Help us keep this a respectfully Foolish area! This is a place for our readers to discuss, debate, and learn more about the Foolish investing topic you read about above. Help us keep it clean and safe. If you believe a comment is abusive or otherwise violates our Fool's Rules, please report it via the Report this Comment Report this Comment icon found on every comment.

  • Report this Comment On December 06, 2013, at 12:00 PM, marzans wrote:

    Everyone should watch AMRN ADCOM afternoon session:

    http://1.usa.gov/1amS2mj

    see the panel discussion that FDA is ok with AMRN going off label. But how that be possible legally? Looks like at the least FDA is leaning to let Amarin have Anchor trial data included in the Marine indication. Watch the clinical reviewer Mary Roberts saying that the FDA has put a lot of thoughts into 'conditional approval' or 'changing the voting question' or 'expanding the Marine label' etc. So FDA clearly has a positive plan for Amarin.

    So dear MF, how could you conclude Amarin as one of the 2013 flops? I know how, because you are afterall a MF.

  • Report this Comment On December 06, 2013, at 2:21 PM, marzans wrote:

    Cramer's Street says AMRN is going to breakout!

    http://www.stockpickr.com/4-biotech-stocks-under-10-watch.ht...

    I wonder why the media is not showing this article?? You can't hide air bubble under water for too long.

  • Report this Comment On December 09, 2013, at 1:05 PM, marzans wrote:

    Time to load the truck!

    Read the Supplemental approval Marine Indication Letter from FDA:

    http://www.accessdata.fda.gov/drugsatfda_docs/appletter/2013...

    "We have completed our review of this supplemental application. It is approved, effective on the date of this letters for use as recommended in the enclosed, agreed-upon labeling text."

    As soon as possible, but no later than 14 days from the date of this letter, submit the content of labeling [21 CFR 314.50(1)] in the structured product labeling (SLP) format......bla bla

    Signed by Eric Coleman and call Kati Johnson for questions...

    Looks like Anchor trial data will be included in the Marine indication at the least!

  • Report this Comment On December 10, 2013, at 11:45 AM, marzans wrote:

    will AMRN get NCE or NPE this week??

  • Report this Comment On December 10, 2013, at 4:00 PM, jimswarthout wrote:

    Lovaza and generic Lovaza are not real competitors. Vascepa has a placebo-like safety profile. It only reduces Trigs and LDL. Anecdoteally, it appears to reduce inflammation and improve circulation.

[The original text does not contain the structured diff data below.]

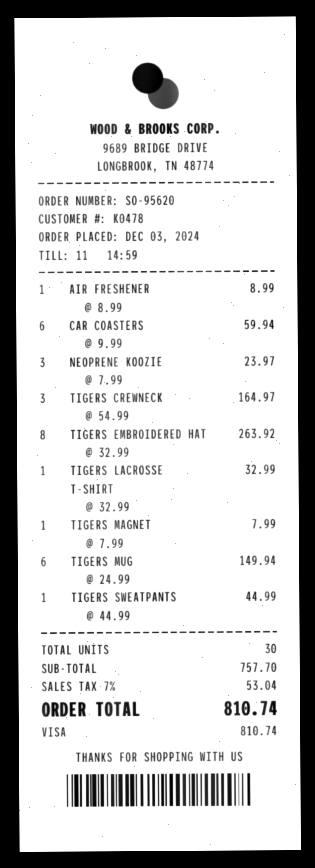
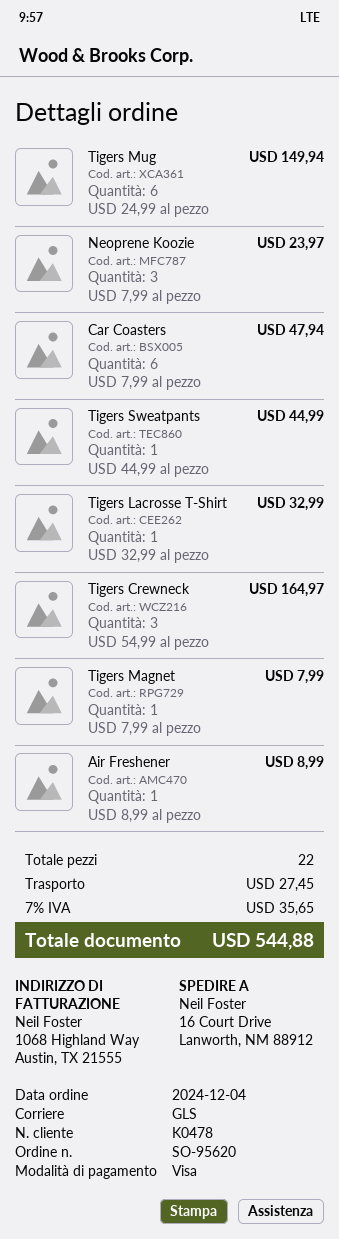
order date: 2024-12-03 -> 2024-12-04
CAR COASTERS: 6 x 9.99 = 59.94 -> 6 x 7.99 = 47.94
TIGERS EMBROIDERED HAT: 8 x 32.99 = 263.92 -> none
total quantity: 30 -> 22
shipping: none -> 27.45
tax: 7% = 53.04 -> 7% = 35.65
total: 810.74 -> 544.88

    This is a very important drug for people with the American diet. The stock has been beat down, but the drug will succeed on its merits. Investing success here requires averaging down and having patience.

  • Report this Comment On March 09, 2014, at 1:01 PM, porgy wrote:

    Why doesn't Amarin think about off label treatment for mental health issues? Several studies have shown that pure EPA-ethyl esters have had success in treating mental health issues. Several excellent reviews with meta-analysis have been conducted. See the tables that list the dietary supplement EPA-ethyl ester that was used.

    J Clin Psychiatry. 2011 Dec;72(12):1577-84. doi: 10.4088/JCP.10m06634. Epub 2011 Sep 6. Meta-analysis of the effects of eicosapentaenoic acid (EPA) in clinical trials in depression.

    Mol Psychiatry. 2012 Dec;17(12):1272-82. doi: 10.1038/mp.2011.100. Epub 2011 Sep 20. Omega-3 fatty acids for the treatment of depression: systematic review and meta-analysis.

    There are products selling from nutraceutical companies that have the same identical dose as Vascepa but they have not applied for any FDA approval. See http://www.renewlife.com/norwegian-gold-epa-1000-omega.html.

    Seems like an untapped source of potential prescriptions to the mental health care providers.